Modification records
=-=-=-=-=

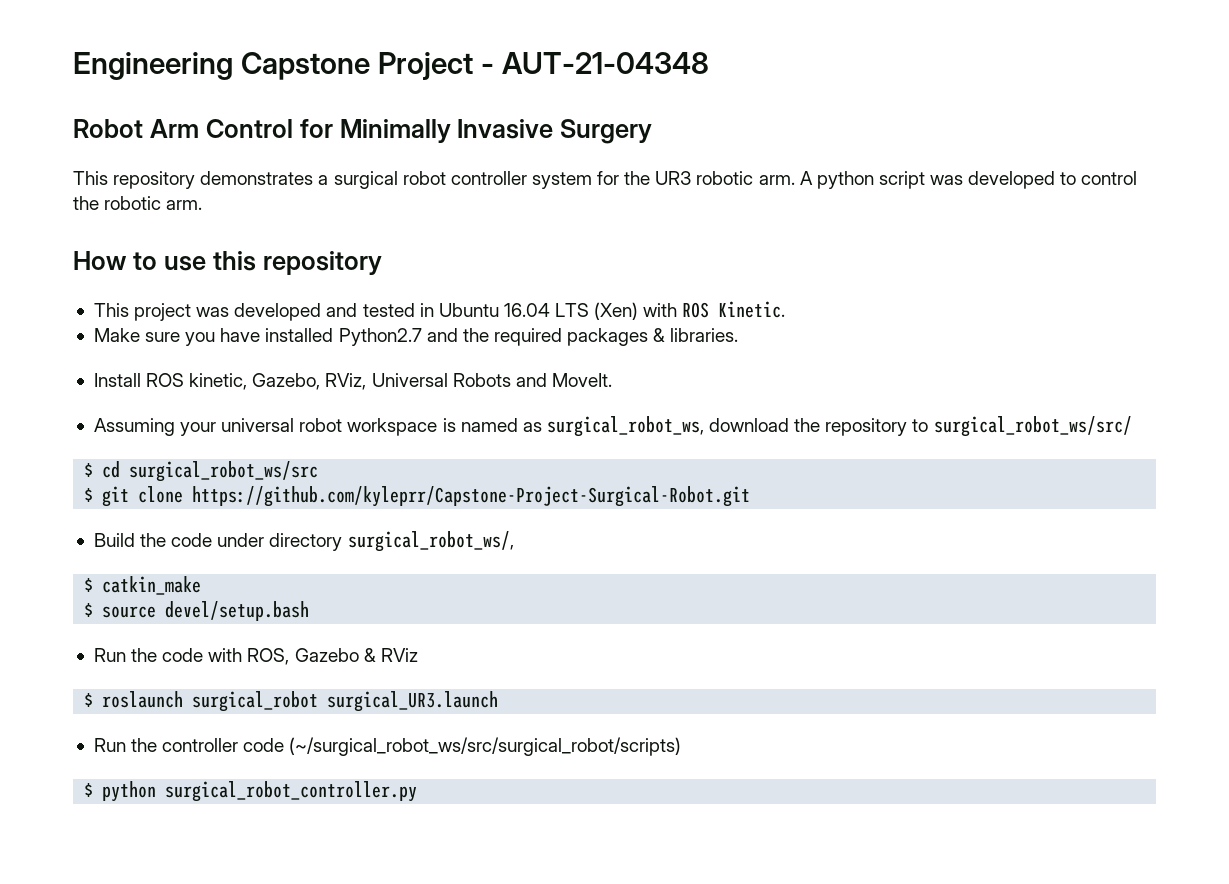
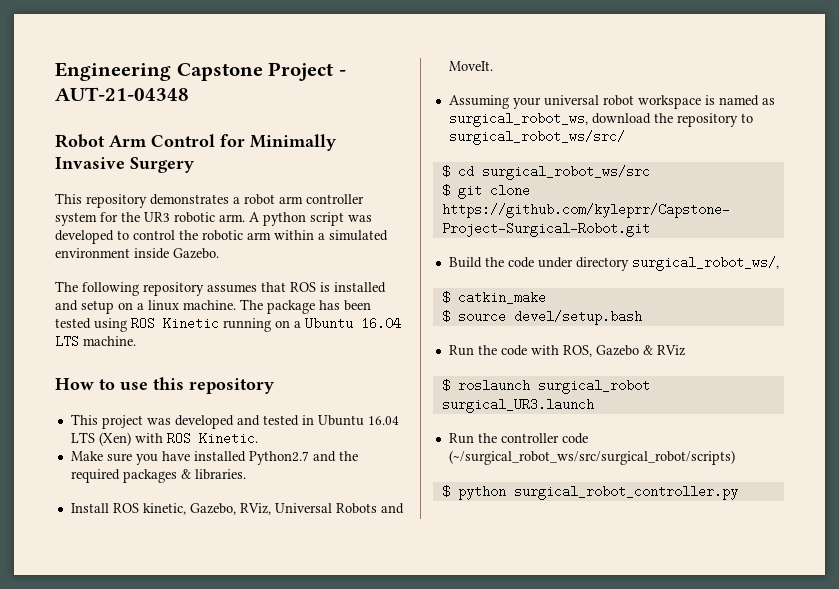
[333,171,446,189] surgical robot -> [244,194,303,205] robot arm
[166,200,203,210] arm. -> [247,230,388,241] [55,248,219,259] [55,281,386,296] [55,299,371,314] [55,317,401,332] [55,335,136,348] arm within a simulated environment inside Gazebo. // The following repository assumes that ROS is installed and setup on a linux machine. The package has been tested using ROS Kinetic running on a Ubuntu 16.04 LTS machine.

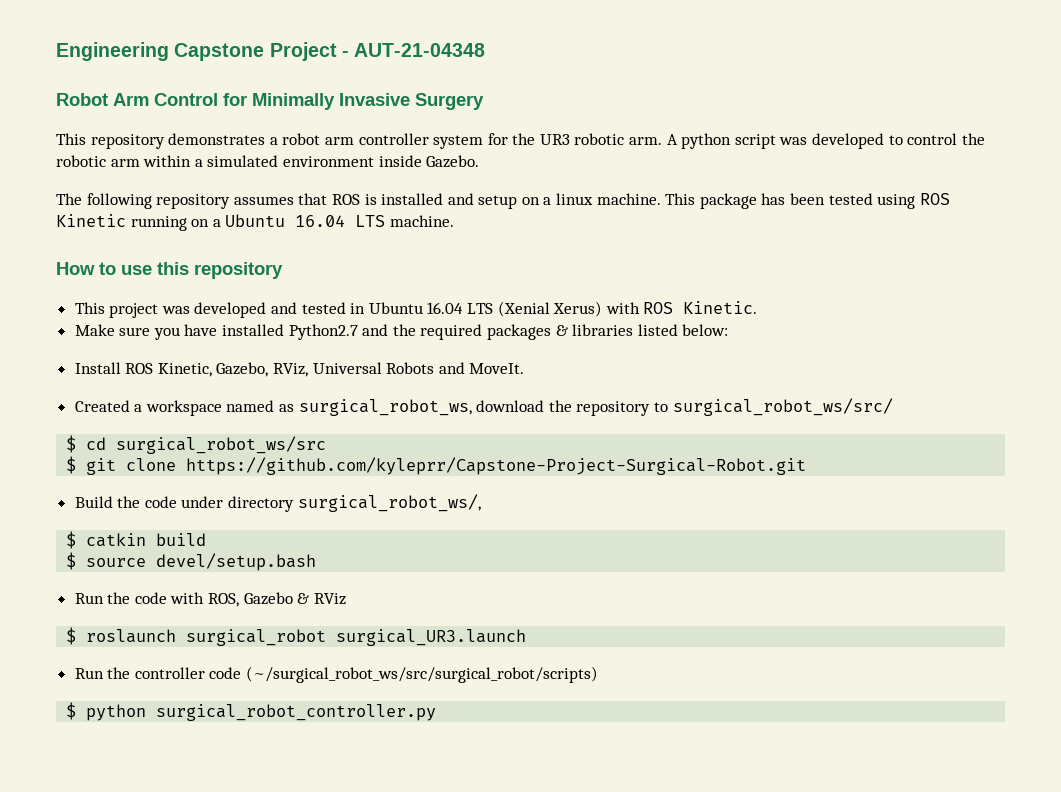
[240,299,263,310] The -> [665,193,696,205] This
[98,432,131,446] (Xen) -> [497,301,603,317] (Xenial Xerus)
[194,469,246,480] libraries. -> [572,324,729,336] libraries listed below:
[142,503,186,515] kinetic, -> [157,363,212,377] Kinetic,
[448,95,715,109] Assuming your universal robot workspace is -> [74,400,222,416] Created a workspace
[457,291,546,304] catkin_make -> [86,533,207,547] catkin build

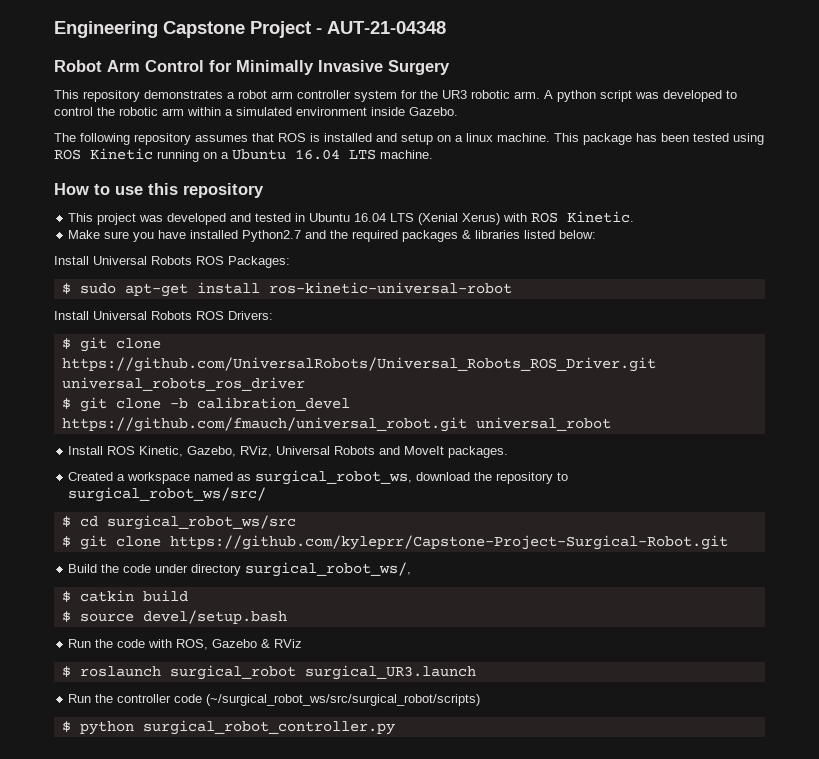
(729, 330) none -> [54,256,290,268] [61,282,512,297] [54,311,273,320] [61,337,161,352] [61,357,656,372] [61,377,305,391] [61,397,350,412] [61,417,611,432] // Install Universal Robots ROS Packages: // $ sudo apt-get install ros-kinetic-universal-robot // Install Universal Robots ROS Drivers: // $ git clone https://github.com/UniversalRobots/Universal_Robots_ROS_Driver.git universal_robots_ros_driver // $ git clone -b calibration_devel https://github.com/fmauch/universal_robot.git universal_robot
[469,363,525,374] MoveIt. -> [404,446,509,458] MoveIt packages.

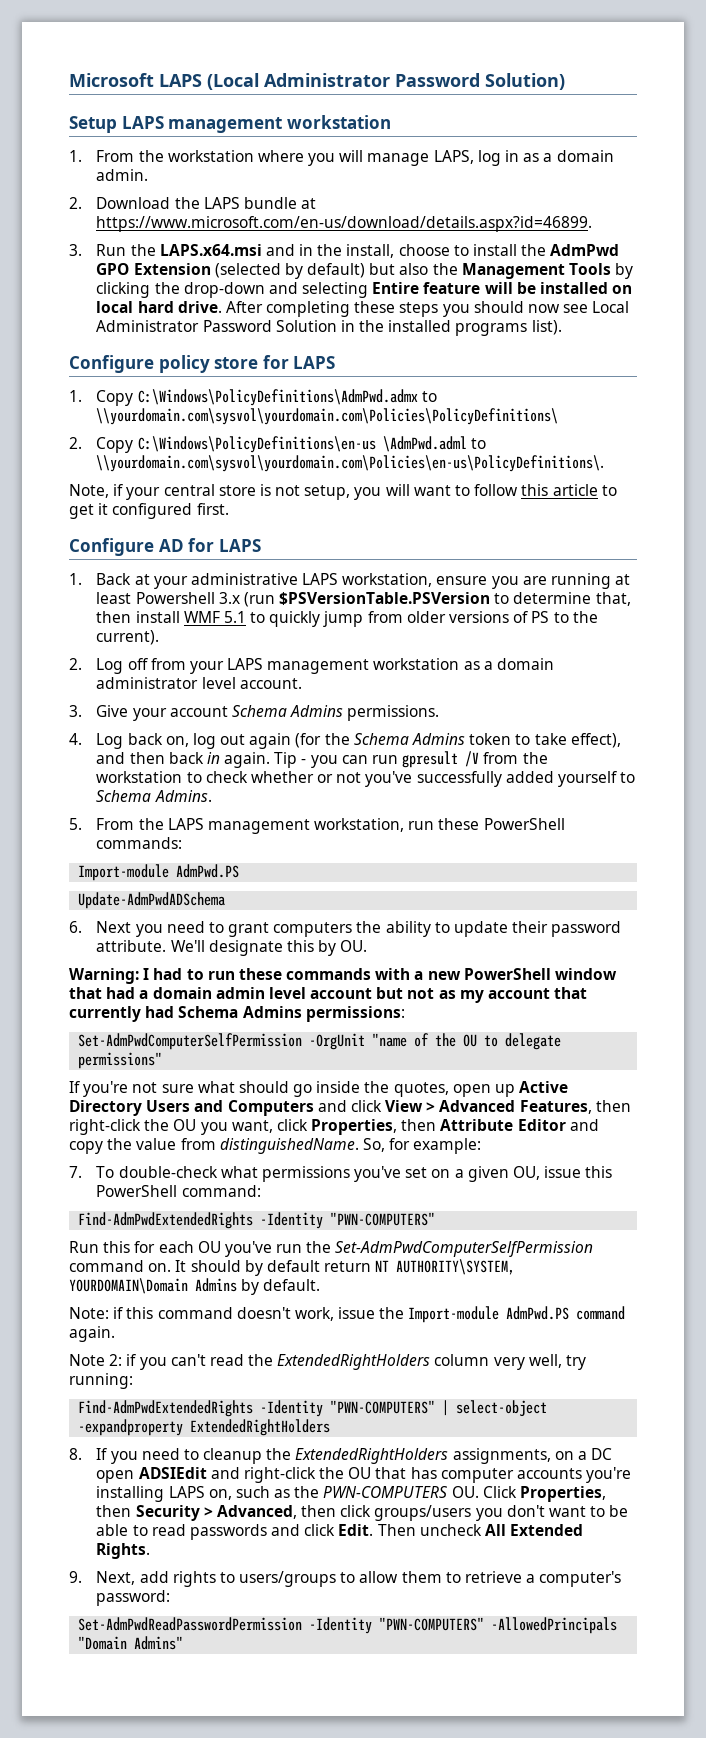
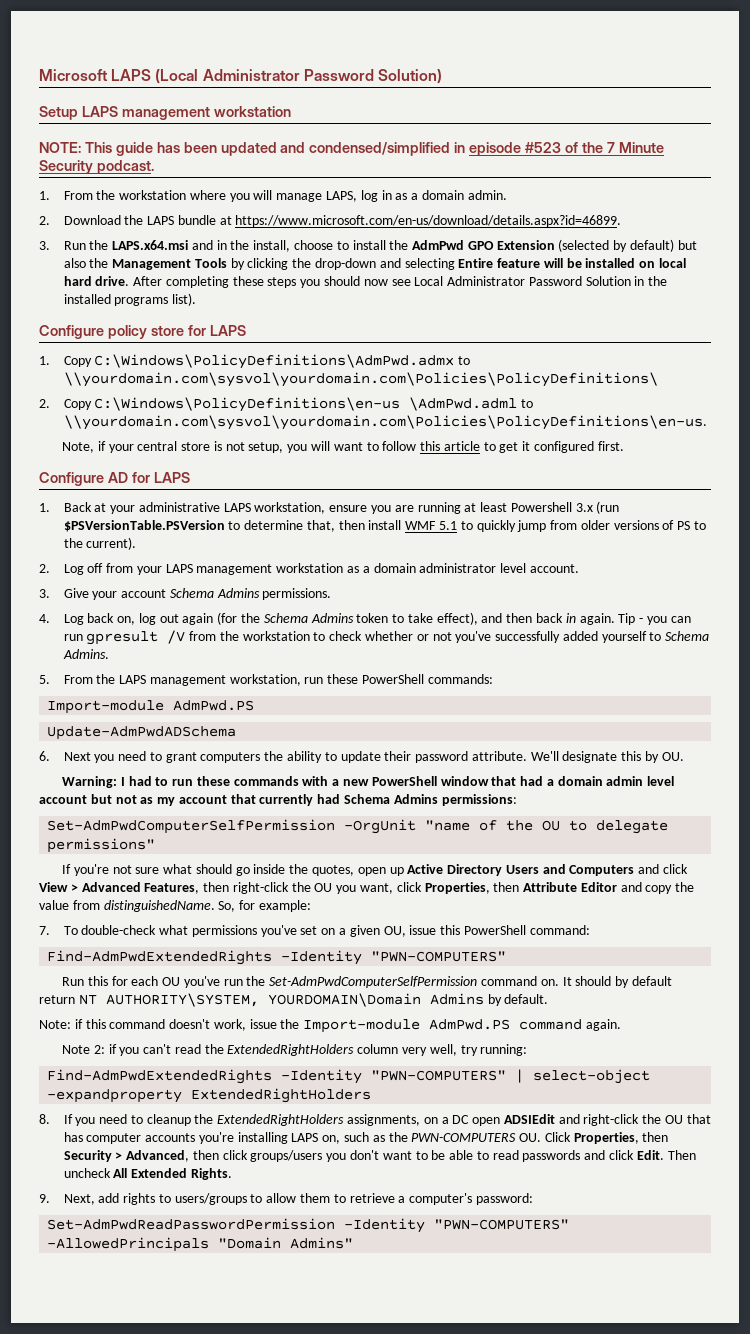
(391, 122) none -> [39,142,664,156] [39,160,154,174] // NOTE: This guide has been updated and condensed/simplified in episode #523 of the 7 Minute Security podcast.
[96,455,605,472] \\yourdomain.com\sysvol\yourdomain.com\Policies\en-us\PolicyDefinitions\. -> [63,415,707,430] \\yourdomain.com\sysvol\yourdomain.com\Policies\PolicyDefinitions\en-us.

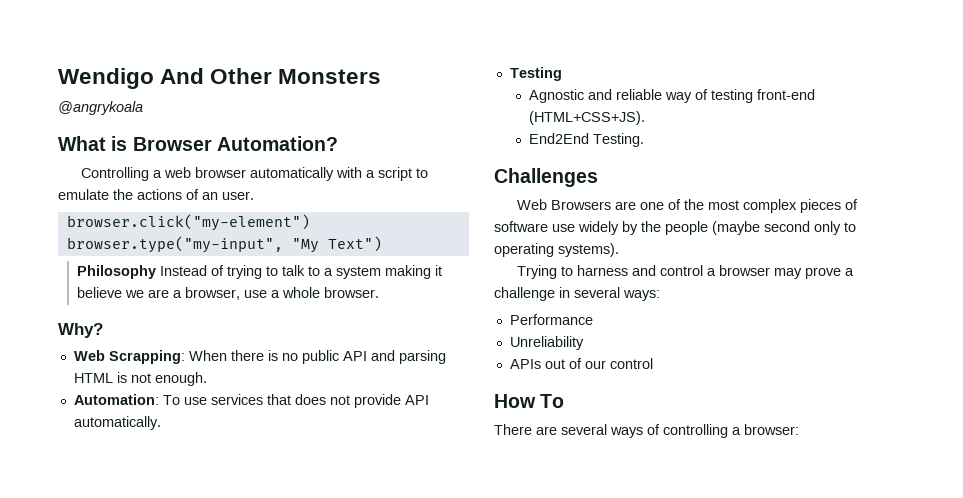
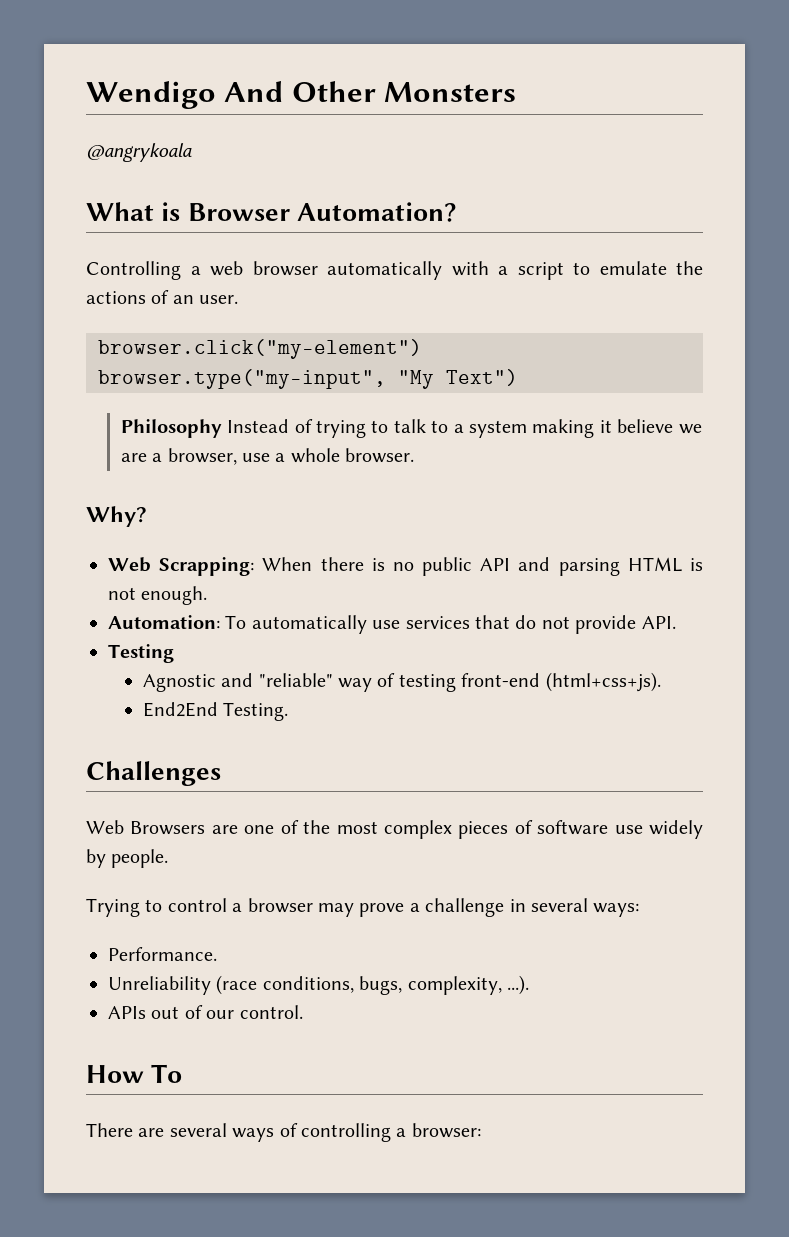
(180, 400) none -> [251,615,367,634] automatically
[294,394,326,405] does -> [515,615,537,629] do
[404,395,429,405] [73,416,161,430] API automatically. -> [641,616,676,629] API.
[615,89,662,100] reliable -> [258,673,333,687] "reliable"
[528,111,645,125] (HTML+CSS+JS). -> [545,672,661,692] (html+css+js).
[641,221,856,235] [494,243,619,257] the people (maybe second only to operating systems). -> [111,849,169,868] people.
[576,265,656,276] harness and -> (163, 905) none
[509,314,593,325] Performance -> [108,947,217,961] Performance.
(584, 343) none -> [216,975,529,995] (race conditions, bugs, complexity, ...).
[609,358,653,369] control -> [239,1005,303,1019] control.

=-=-=-=-=

Task prompt: Every line from the one with "[509,314,593,325] Performance ->" to the end of the records above should be returned exactly, and no other lines.

Result for this exercise:
[509,314,593,325] Performance -> [108,947,217,961] Performance.
(584, 343) none -> [216,975,529,995] (race conditions, bugs, complexity, ...).
[609,358,653,369] control -> [239,1005,303,1019] control.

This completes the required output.